Près de 8,3 millions d’immigrés clandestins travaillaient aux États-Unis en 2022, principalement dans les secteurs de l’agriculture et de la construction. Leur expulsion, souhaitée par Donald Trump, aurait un impact négatif sur l’économie américaine.
L’approche intransigeante de Donald Trump, qui envisage des expulsions massives de migrants, pourrait avoir un impact négatif important sur l’économie, préviennent les analystes. D’autant que certains secteurs ne peuvent fonctionner sans cette main d’œuvre.
C’est particulièrement le cas pour l’agriculture et la construction, qui emploient des centaines de milliers de migrants, parfois illégaux, pour fonctionner. Au total, 11 millions de personnes vivent aux Etats-Unis sans papiers, la grande majorité venant du Mexique, estiment les autorités américaines, et près de 8,3 millions d’entre elles travaillaient en 2022, selon le Pew Research Center, soit l’équivalent de 5% de la population mondiale. la main d’œuvre.
Leur nombre est cependant nettement plus élevé dans certains secteurs clés, assure l’American Council on Immigration (AIC). “Le bâtiment ou l’agriculture perdraient un travailleur sur huit, et l’hôtellerie et la restauration un sur quatorze, si les travailleurs sans papiers étaient expulsés du pays.», a estimé l’organisation dans un récent rapport. L’effet serait encore plus fort sur certaines professions, avec un impact de «plus de 30%» pour les plâtriers, couvreurs ou peintres ou 25% pour le personnel de nettoyage.
Moins d’employés disponibles
Un rapport conjoint de la Brookings Institution et de l’American Enterprise Institute (AEI) estime à 0,4 point de pourcentage l’impact sur la croissance en 2025 si M. Trump mettait ses menaces à exécution.
Un impact qui porterait d’abord sur la production, avec moins de salariés disponibles mais aussi sur une consommation qui diminuerait légèrement, du fait de l’absence de dépenses de ces groupes démographiques. Un tel scénario se concrétiserait si «l’immigration légale est légèrement inférieure à celle d’avant la pandémie alors que les efforts d’expulsion atteignent des niveaux jamais vus au cours des dernières décennies», souligne le rapport.
Selon leurs projections, 3,2 millions de personnes pourraient être expulsées du pays d’ici la fin du mandat de Donald Trump, avec un solde migratoire qui passerait de 3,3 millions en 2024 à -740 000 en 2025, sous l’effet des départs volontaires.
Dans le scénario le plus extrême, que les analystes jugent peu probable, l’impact sur la croissance pourrait être pire. Le groupe de réflexion PIIE a modélisé l’effet de l’expulsion des 8,3 millions d’immigrés illégaux travaillant aux États-Unis, estimant l’impact sur la croissance économique d’ici 2028 à 7,4 % en dessous du niveau potentiel autrement atteint, c’est-à-dire une croissance nulle pendant toute la durée du mandat.
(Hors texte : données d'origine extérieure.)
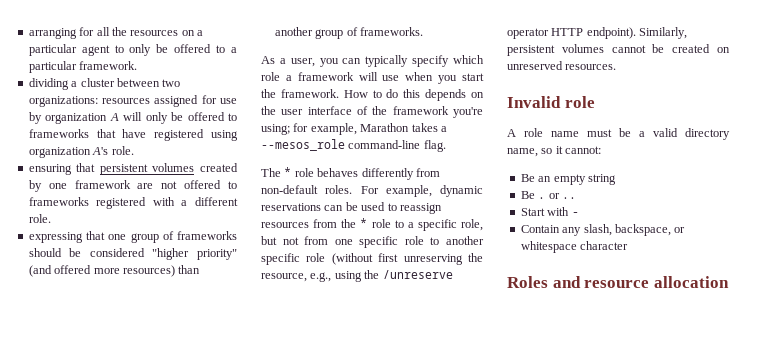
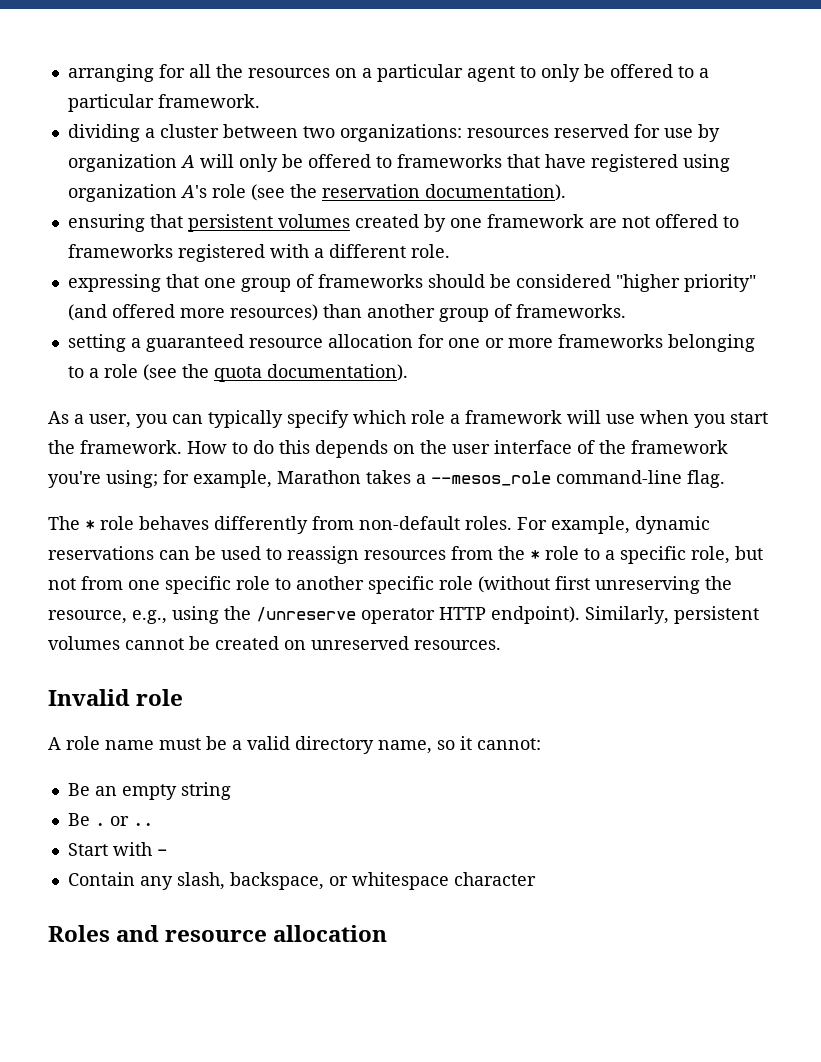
[154,95,199,107] assigned -> [553,124,629,138] reserved
[111,146,134,155] role. -> [211,184,566,201] role (see the reservation documentation).
(423, 31) none -> [67,334,755,352] [67,364,408,382] // setting a guaranteed resource allocation for one or more frameworks belonging to a role (see the quota documentation).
L’inflation pourrait augmenter
Un autre effet est que l’inflation pourrait être plus élevée de 3,5 points de pourcentage d’ici 2026, alors que les salaires des salariés américains augmenteront nécessairement. Mais même dans un scénario moins radical, les expulsions massives feront grimper les prix, préviennent les analystes.
«Je pense que les projets du président élu en matière d’immigration pourraient conduire à une forte hausse des prix dans certains secteurs de l’économie, ce qui pourrait conduire à de l’inflation.», a estimé, interrogé par l’AFP, le directeur des études économiques de l’AEI, Michael Strain.
Les économistes de Pantheon Macroéconomie jugent cependant que les effets globaux sur l’inflation sont mineurs, dans une note récente : «avec des pressions à la hausse dans certains secteurs compensées par une baisse de la demande dans d’autres comme le logement».
Un ralentissement de l’immigration
Globalement, les analystes estiment que les difficultés juridiques, financières et logistiques empêcheront la réalisation des propositions les plus extrêmes, comme lors du premier mandat de Donald Trump, avec finalement un simple ralentissement de l’immigration l’année prochaine, par rapport à la période pré-pandémique.
«Nous pensons que le renforcement de la politique migratoire réduirait le solde net positif à 750 000 par an, soit légèrement en dessous du million par an avant la pandémie.», anticipaient les économistes de Goldman Sachs dans une note.
«Nous restons prudents quant à la réalité des expulsions annoncées pendant la campagne.», a estimé de son côté Ryan Sweet, l’économiste en chef d’Oxford Economics, dans une note.
Mais si le gouvernement Trump parvient à lever les obstacles, l’impact économique sera important, assure Elora Mukherjee, professeur à l’université de Columbia : «si ces politiques sont mises en œuvre, cela aura un effet dévastateur sur l’économie».